Perhaps I was in the right receptive state to hear this music and the church was a warm, bright and peaceful place to be today; I found it all very satisfying. The first aria -- Künft'ger Zeiten eitler Kummer stört nicht unseren sanften Schlummer... set the tone in words and music. The words were by a long-time friend of Handel's, Barthold Heinrich Brockes (1680-1747; I'd never heard of him), singing God's praises for creating such a magnificent and peaceful natural world for us, in which ambitions are irrelevant (my own paraphrase). With the life the Creator has granted us, said this aria, we have every reason to be ruhig und vergnügt, tranquil and gratified. The running passages of the second aria, remarkably well executed by the singer in this instance, echo the lyrics that describe streams rushing along and water glinting like jewels. The third one (Süsser Blumen Ambraflocken) was in a minor key, slower, sounding not unlike the famous I know that my Redeemer liveth from The Messiah. Ms Lacroix embellished the repeat of the first section here with lovely musical decorations.

And so on. I basked in the mood and melodies and appreciated the quaint old German too (sei gepreiset, sei gerühmet...) which I could easily make out, so good was the soloist's articulation, even though we in the audience were only given the translation. Alles jauchzet, alles lacht! Everything rejoices, everything laughs ... at the splendours of Spring in full bloom. Well, a little premature maybe, at -24 C today and the canal still frozen solid, but it was all very upbeat.

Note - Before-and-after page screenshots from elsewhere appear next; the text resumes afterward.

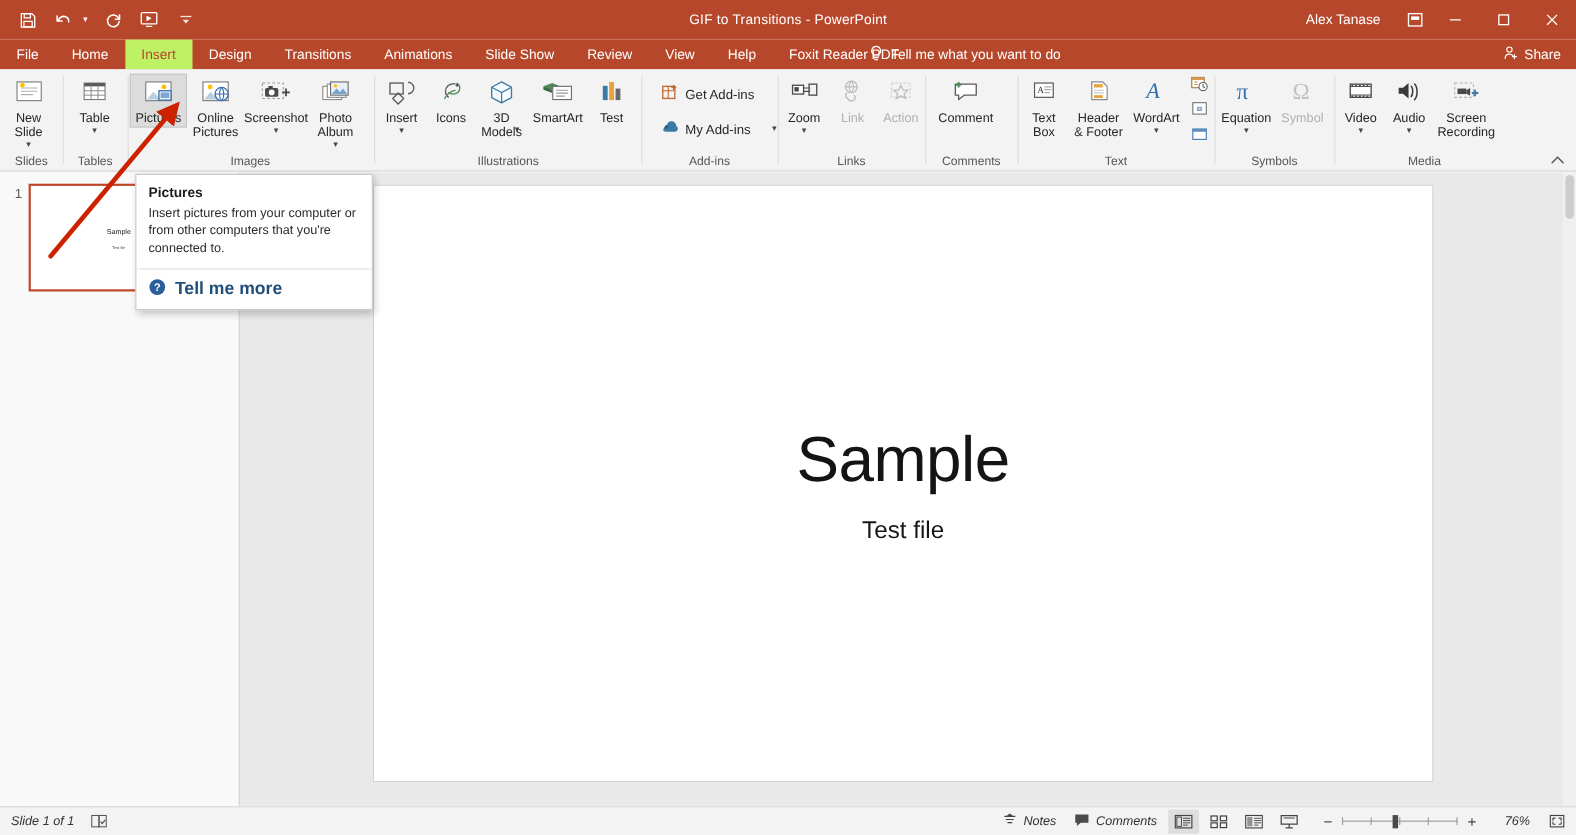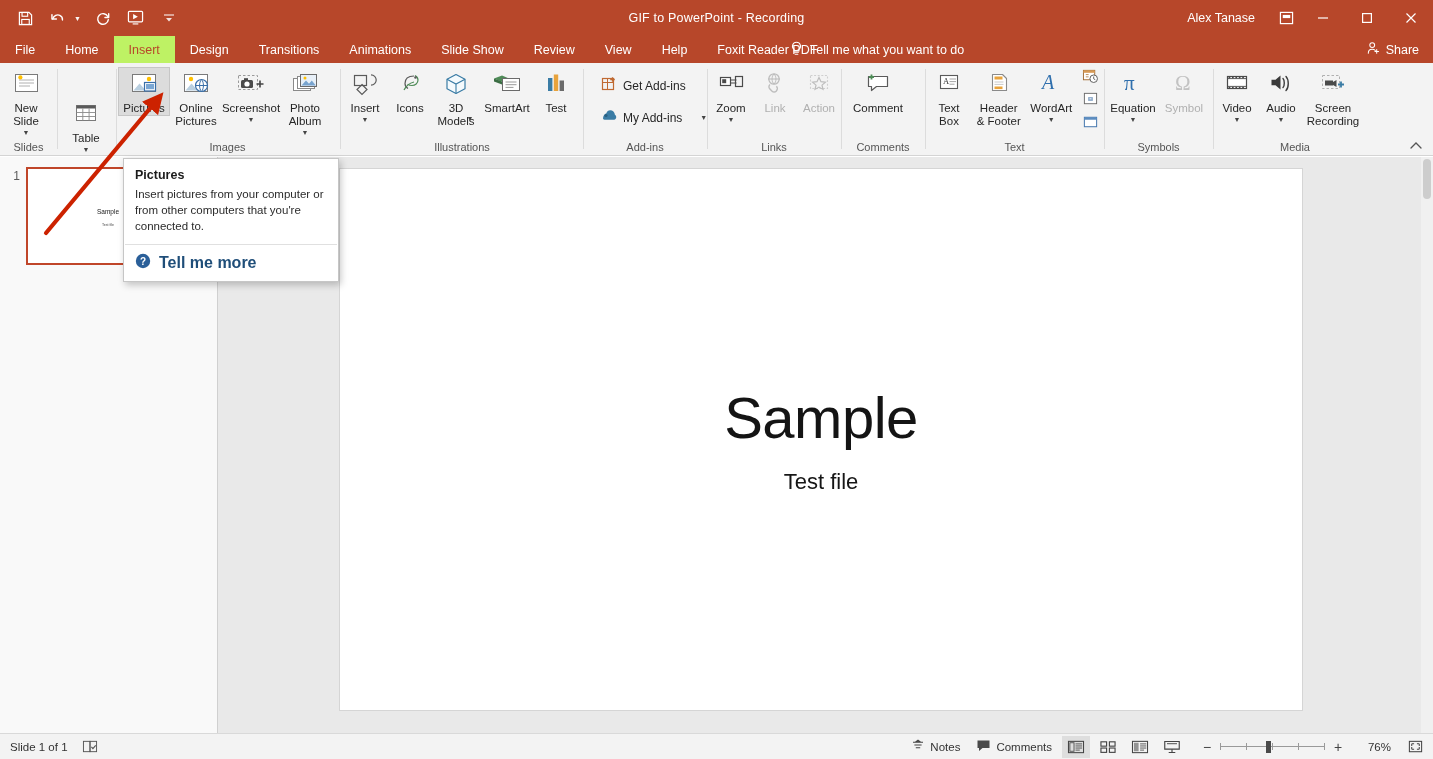--- a/index.html
+++ b/index.html
@@ -120,21 +120,21 @@
     position:absolute; left:0; top:300px; width:100%; text-align:center;
     font-size:22px; font-weight:400; color:#161616;
   }
   .vscroll { position:absolute; right:0; top:0; width:12px; height:576px; background:#f0f0f0; }
   .vscroll .thumbbar { position:absolute; left:2px; top:2px; width:8px; height:40px; background:#cdcdcd; border-radius:4px; }
 
   
   .statusbar {
     position:absolute; bottom:0; left:0; width:1433px; height:26px;
     background:#f3f3f3; border-top:1px solid #d9d9d9;
-    display:flex; align-items:center; font-size:11.5px; color:#333;
+    display:flex; align-items:center; font-size:11.5px; color:#333;font-style:italic;
   }
   .sb-left { display:flex; align-items:center; gap:14px; padding-left:10px; }
   .sb-right { margin-left:auto; display:flex; align-items:center; gap:0; padding-right:6px; }
   .sb-item { display:flex; align-items:center; gap:5px; padding:2px 8px; cursor:pointer; }
   .viewbtn { width:28px; height:22px; display:flex; align-items:center; justify-content:center; cursor:pointer; margin:0 2px;}
   .viewbtn.active { background:#dedede; }
   .zoomctl { display:flex; align-items:center; gap:4px; margin-left:10px; }
   .zoom-minus,.zoom-plus { width:18px; height:18px; display:flex; align-items:center; justify-content:center; cursor:pointer; font-size:14px; color:#444;}
   .zoom-track { position:relative; width:105px; height:14px; display:flex; align-items:center; cursor:pointer;}
   .zoom-track .line { position:absolute; left:0; right:0; top:6px; height:1px; background:#9a9a9a; }
@@ -194,21 +194,21 @@
       </div>
       <div class="qat-btn" title="Customize Quick Access Toolbar">
         <svg width="14" height="14" viewBox="0 0 14 14">
             <path d="M2 4h10" stroke="#fff" stroke-width="1.2" opacity=".85"></path>
             <path d="M4 7l3 3.4L10 7z" fill="#fff" opacity=".85"></path>
           </svg>
       </div>
     </div>
 
     <div class="title-center">
-      <span>GIF to PowerPoint  -  Recording</span>
+      <span>GIF to Transitions  -  PowerPoint</span>
     </div>
 
     <div class="title-right">
       <span class="account-name">Alex Tanase</span>
       <div class="ribbon-display">
         <svg width="15" height="14" viewBox="0 0 16 15">
             <rect x="1.5" y="1.5" width="13" height="12" fill="none" stroke="#fff" stroke-width="1.3"></rect>
             <rect x="4" y="4.2" width="8" height="3.4" fill="#fff"></rect>
           </svg>
       </div>
@@ -303,21 +303,21 @@
           </span>
           <span class="lbl">New
 Slide</span>
           <span class="caret-d">▼</span>
         </div>
       </div>
       <div class="glabel">Slides</div>
     </div>
     <div class="gsep" style="left:57px;"></div>
 
-    <div class="rgroup" style="left:58px; width:57px;margin-top:30px;">
+    <div class="rgroup" style="left:58px; width:57px;">
       <div class="gbody">
         <div class="bigbtn" style="margin-left:6px;">
           <span class="ic">
             <svg width="28" height="26" viewBox="0 0 28 26">
                 <rect x="4.5" y="3.5" width="19" height="15" fill="#fff" stroke="#7a7a7a" stroke-width="1"></rect>
                 <rect x="4.5" y="3.5" width="19" height="3" fill="#5a5a5a"></rect>
                 <path d="M10.8 6.5v12M17.1 6.5v12M4.5 10.5h19M4.5 14.5h19" stroke="#8a8a8a" stroke-width=".9"></path>
               </svg>
           </span>
           <span class="lbl">Table</span>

We got free coffee and cookies before the concert, too, as well as the free Wednesday rides on the busses for those of us over 65.

Wednesday, March 15, 2017

A silly dream

Details of dreams fade fast, once you wake up, but let's see, at this early hour, if I can record some of this one from which Chris has just woken me. It was, as always, a dream about travelling. We were in a "Cloudhopper" hotel in Paris with George. I'd had trouble remembering the name of the hotel, but got it in the end. Rob and Sally had just confessed to us that they had just paid $50 for a taxi fare from their hotel opposite the art gallery in Ottawa to a restaurant on the next block. "That is ridiculous," I'd said.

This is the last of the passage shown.